Our History
The Idaho Business Review is Idaho’s most trusted source of local business news and information. Published each week on Friday, the IBR includes exclusive, need-to-know business news, a comprehensive Leads database, and numerous advertisements of interest to Idaho’s marketplace.
The Treasure Valley in 1984 was a very different place from the Treasure Valley today, with a population of about 270,000 for Ada and Canyon counties, a number almost half of today’s population.
The state was not faring well but that’s when Carl Miller and Kitty Fleischman launched the Idaho Business Review.
Miller was hired in 1983 as a consultant to the Ada County Business Reporter which later became the Idaho Business Reporter.
The Reporter, founded in 1980, was struggling, Miller said, and its owners contracted with him to help turn it around. Three months later, Miller hired Fleischman – who had newspaper experience as a UPI photographer and statehouse reporter in Alaska and Idaho.
The next year, Miller and Fleischman decided to strike out on their own.
The first issue, dated May 21, 1984, carried an introductory piece that promised “continuing improvement and quality as we go along.”
The early IBR capitalized on publishing news of record as a service to readers. Soon it attracted adherents in the business community, who in many cases brought stories unbidden to the fledgling weekly.
At first, Miller and Fleischman promoted the paper by mailing three complimentary copies to businesses chosen from the phone book, a practice the newspaper continues in a different manner today by giving readers a three-week trial offer.
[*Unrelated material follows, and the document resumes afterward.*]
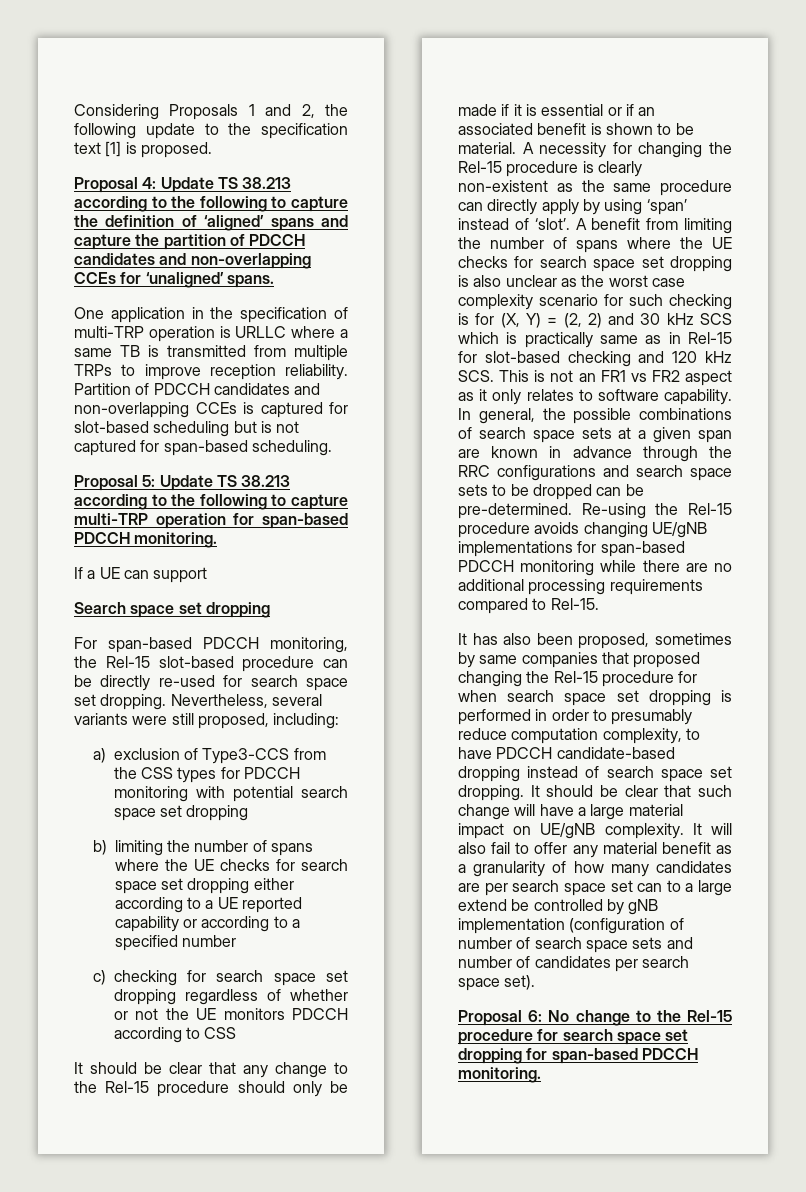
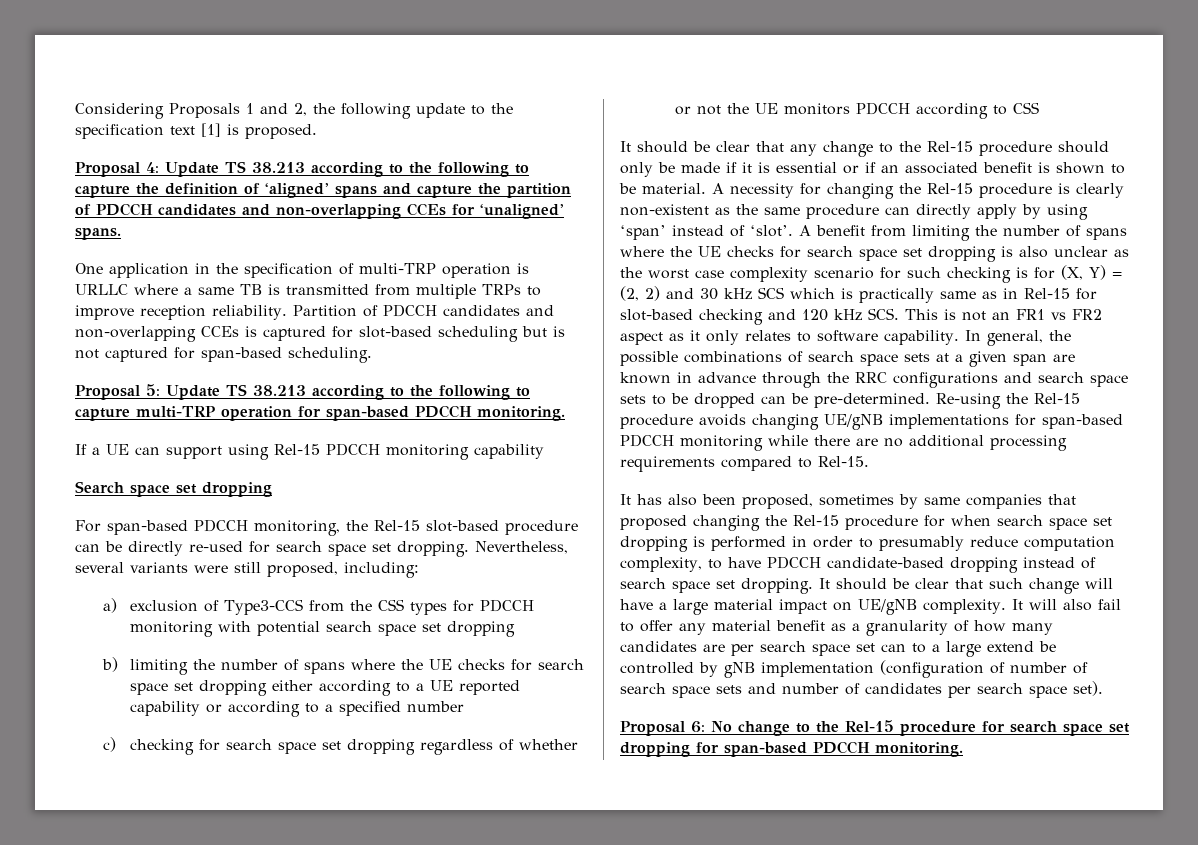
- If a UE can support
+ If a UE can support using Rel-15 PDCCH monitoring capability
In October 1984, the IBR bought the Business Reporter, thus gaining a second class postage permit and legal publication status.
From the beginning, the Valley’s future as a high-tech market was foreshadowed. The first issue included a story on Micron, plus an article headlined, “High-tech: Nampa class teaches skills in growing computer industry.”
The newspaper’s first coup came in 1986. The front page of the June 23 issue was entirely devoted to stories about the new site for a regional mall at Franklin and Cole roads in Boise, which had not been announced elsewhere.
As Boise boomed in the late ’80s to mid-’90s, the IBR matured. Two full-time reporters gave it more consistent content, and the format was updated and refined.
Housed since its inception in modest space on Emerald Street near Roosevelt, the Business Review moved in January 1995 to a two-story building nearby, on Franklin Road near Roosevelt. Its 4,200 square feet doubled the IBR’s space.
The Boise-area economy boomed, leading Idaho job creation to peak at nearly 6 percent in 1994, then settled into the 3-to-4-percent range for the rest of the decade. IBR coverage mirrored the expansion of Micron Technology Inc. and its subsidiaries and spinoffs, plus numerous small tech firms that sprang up, such as software companies.
Commercial real estate development in the Valley provided plenty of news in the ’90s, as did major corporations, such as Albertson’s, Boise Cascade, J.R. Simplot Co. and Morrison-Knudsen (now Washington Group International).
In 1998 Miller and Fleischman began to explore the idea of selling the IBR to a larger company. On advice from another publisher, Miller contacted Minneapolis-based Dolan Media Co., which at the time operated in a dozen markets across the U.S., fielding business and legal papers and other business-data entities.
Dolan Media acquired the IBR at the beginning of 1999. James P. Dolan, president and CEO of Dolan Media, set the tone for the new ownership by saying “everything starts with the editorial product.”
After a transitional period in which the pair turned over the helm to an interim publisher, Bob Ambrogi, Dolan Media in March 1999 hired Brian Hunt as publisher. Rick Carpenter published the IBR from 2004 till 2008 when Hunt moved to Portland, Oregon, to run another Dolan Media publication. The current publisher, Sean Evans, came on board in 2009.
The Idaho Business Review now includes an Internet site devoted to breaking news and commentary, the newspaper and almost a dozen other publications, including the monthly Idaho Construction Review, the annual Accomplished Under 40 and Idaho Women of the Year programs, and the annual Book of Lists.
The Idaho Business Review offices are now at the corner of Ninth and Broad in the BoDo development downtown.